En revanche, si j’avais senti que ce nom n’était pas anodin, j’étais loin d’en imaginer la raison… Ce n’est qu’au retour de l’exposition que quelques recherches sur Internet m’ont appris la vérité. Garouste en parle très librement notamment dans son autobiographie L’intranquille (dont je n’ai lue que des extraits). Il explique que son père, Henri Garouste, était un pétainiste et un antisémite notoire qui a prospéré sous le régime de Vichy en récupérant plusieurs entreprises spoliées à des Juifs dont les Meubles Lévitan. J’ai aussi découvert que les magasins Lévitan situés au 85/87 rue du Faubourg Saint-Martin avaient été transformés en camp par les nazis, le Lager-Ost. Des internés transférés de Drancy y triaient les objets spoliés aux juifs parisiens : meubles, vaisselles, linge de maison etc. C’est dire si Henri Garouste a dû côtoyer l’horreur de près. Pourtant, après guerre, l’homme n’en démordra pas et l’épuration ne fera qu’exciter sa haine.
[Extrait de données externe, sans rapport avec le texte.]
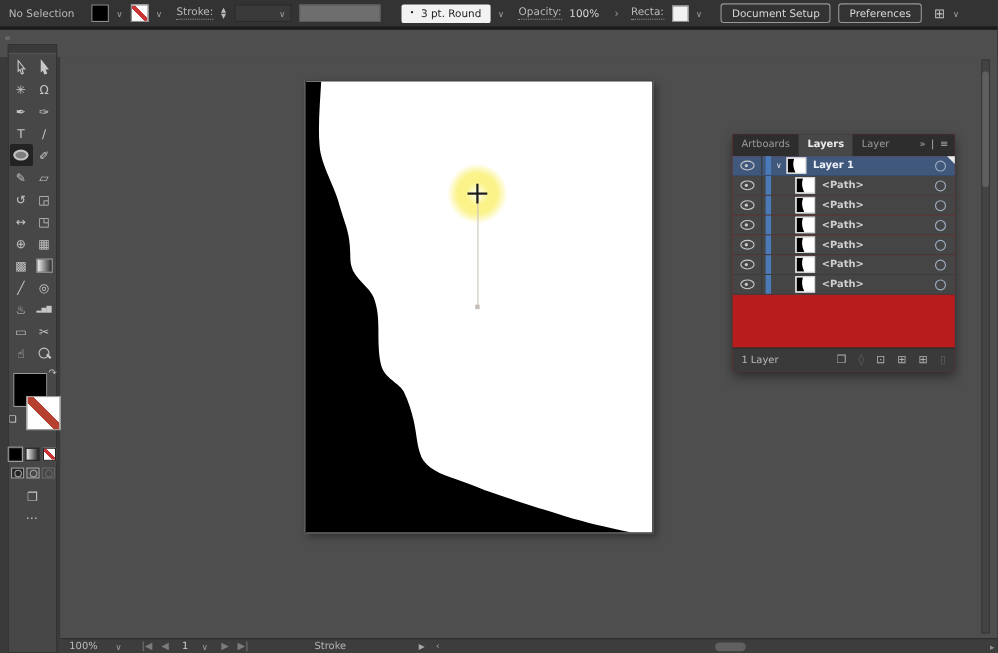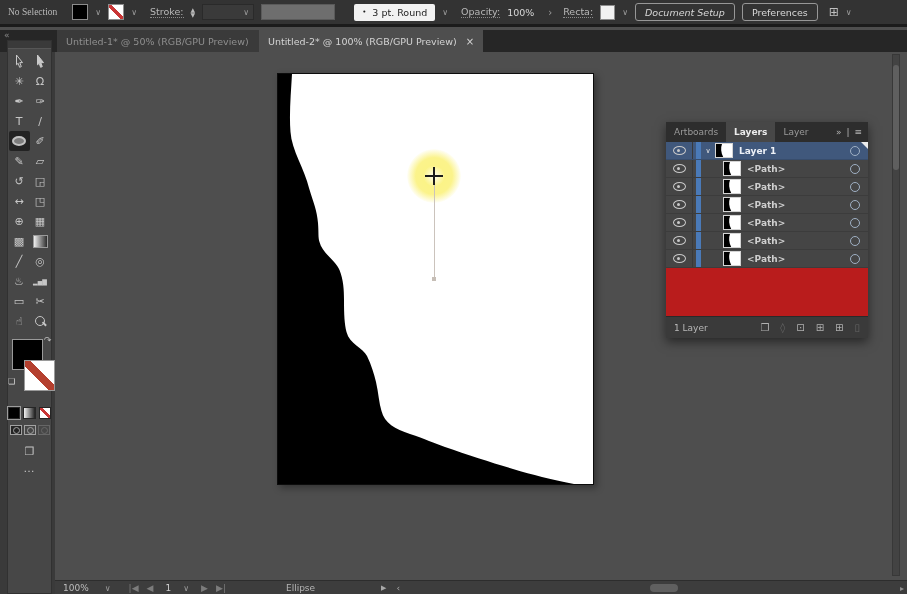"No Selection" span.tb-label { font-family: Liberation Serif, serif -> none }
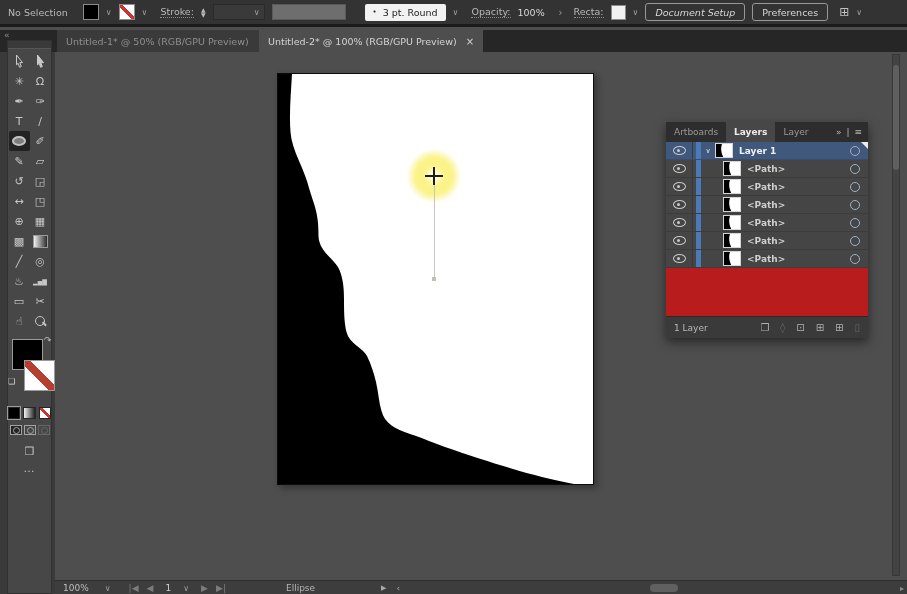"Document Setup" button.tb-btn { font-style: italic -> none; margin-left: none -> 10px }
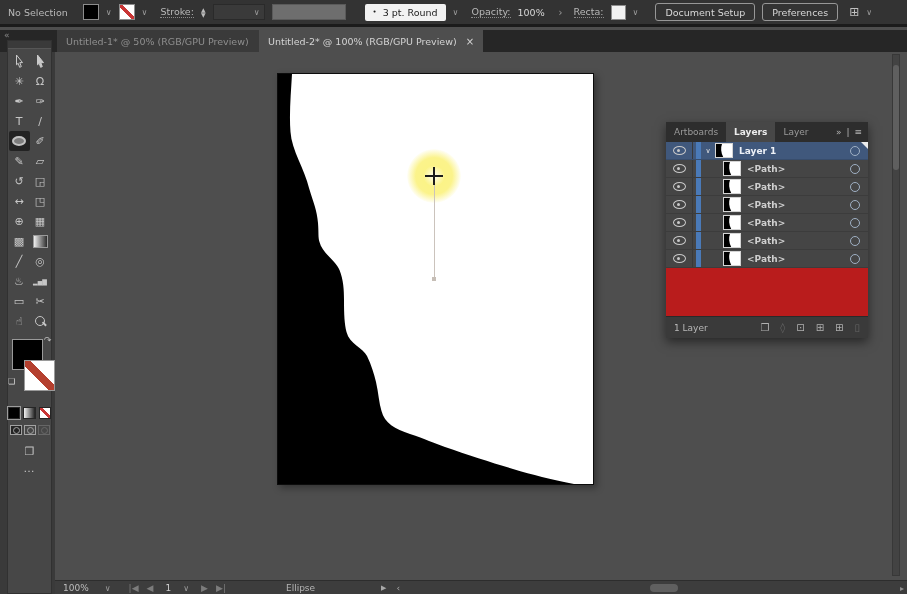"Untitled-1* @ 50% (RGB/GPU Preview)" div { html: <div> <div> <span>Untitled-1* @ 50% (RGB/GPU Preview)</span> <span>×</span> </div> <div> <span>Untitled-2* @ 100% (RGB/GPU Preview)</span> <span>×</span> </div> </div> -> none }
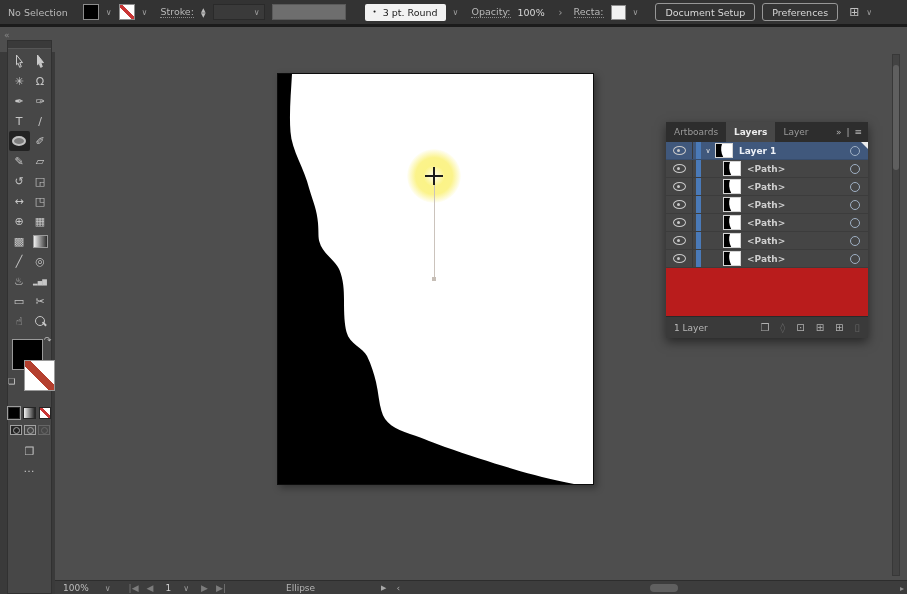"Ellipse" span { text: Ellipse -> Stroke }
Obligé suite à un procès de rembourser les Meubles Lévitan au propriétaire initial revenu de l’étranger, Henri créé Garouste Père et fils, Ameublement-décoration-installation… 

Gérard nait en 1946 dans l’atmosphère pesante de l’après-guerre. Élevé dans un « catholicisme étouffant », il sera envoyé à 11 ans en pensionnat, « heureusement » dit-il. C’est ce qui lui permet d’échapper, un peu, à l’emprise paternelle. Mauvais élève et rêveur, Gérard ne se destine pas à une carrière dans l’ameublement mais au seul domaine dans lequel il excelle vraiment, l’art de peindre et de dessiner.